Recently, when I can’t think of anything substantive to write about I have been forcing myself to write about anything. The other day it was raining, so I made myself write about rain. 

Thinking about rain almost always makes me think about Manhattan; of waking up as a child and knowing it had rained in the night before I even opened my eyes. 

First it would be the sound, the way the tires moving down Broadway would swish along the pavement. A sound like the suction of a kiss, or a long lick by a rough tongue. And the metallic sighs of the buses and the garbage trucks, which seemed to rise from the street into my ears at a more leisurely pace after a storm. Then would come the cool grey sensation of the air inside my nostrils. In the fall it smelled like dead leaves, on hot summer mornings it had the quality of damp coal. 
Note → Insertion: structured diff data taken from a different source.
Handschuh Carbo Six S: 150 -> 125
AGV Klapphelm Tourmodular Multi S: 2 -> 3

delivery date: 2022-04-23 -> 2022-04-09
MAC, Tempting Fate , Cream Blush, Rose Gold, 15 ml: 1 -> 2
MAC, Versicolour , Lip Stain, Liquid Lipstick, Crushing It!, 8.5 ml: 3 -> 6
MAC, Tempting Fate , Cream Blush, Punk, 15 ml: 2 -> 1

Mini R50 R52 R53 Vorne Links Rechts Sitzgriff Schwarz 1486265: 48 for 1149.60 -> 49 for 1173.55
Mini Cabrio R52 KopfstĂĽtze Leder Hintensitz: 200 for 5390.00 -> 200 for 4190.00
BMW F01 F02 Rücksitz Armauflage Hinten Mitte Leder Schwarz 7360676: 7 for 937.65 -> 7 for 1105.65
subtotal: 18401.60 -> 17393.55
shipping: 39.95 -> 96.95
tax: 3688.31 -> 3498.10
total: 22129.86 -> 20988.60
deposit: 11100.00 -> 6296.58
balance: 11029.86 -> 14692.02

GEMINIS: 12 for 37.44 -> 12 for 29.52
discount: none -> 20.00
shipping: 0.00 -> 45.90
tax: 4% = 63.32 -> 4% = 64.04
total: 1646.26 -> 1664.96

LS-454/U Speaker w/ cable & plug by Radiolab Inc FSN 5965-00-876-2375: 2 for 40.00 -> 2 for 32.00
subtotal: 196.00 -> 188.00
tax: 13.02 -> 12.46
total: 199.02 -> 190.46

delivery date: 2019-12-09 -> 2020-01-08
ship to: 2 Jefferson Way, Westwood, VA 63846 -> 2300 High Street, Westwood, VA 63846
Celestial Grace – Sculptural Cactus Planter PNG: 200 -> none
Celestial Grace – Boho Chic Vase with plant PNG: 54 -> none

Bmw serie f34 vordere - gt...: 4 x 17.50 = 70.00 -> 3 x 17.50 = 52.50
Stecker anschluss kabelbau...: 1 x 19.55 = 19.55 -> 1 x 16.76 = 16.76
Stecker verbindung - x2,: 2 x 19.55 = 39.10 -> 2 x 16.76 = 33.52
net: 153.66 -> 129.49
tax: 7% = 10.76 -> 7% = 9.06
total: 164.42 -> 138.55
Waking up after a rain in my parents’ ninth-story apartment may be my most powerful sense memory from childhood. One that unfailingly fills me with the particular sleepy comfort of being young in the bed I grew up in, the security of home soft around me even, or especially, in unconsciousness. When I think of what it felt like to be a kid in Manhattan, this is one of the pleasures I remember. Floating high above the street, with the sounds and smells of it seeping in through an open window. Reminding me that I was a part of the city, that all I needed to do is rise and step outside.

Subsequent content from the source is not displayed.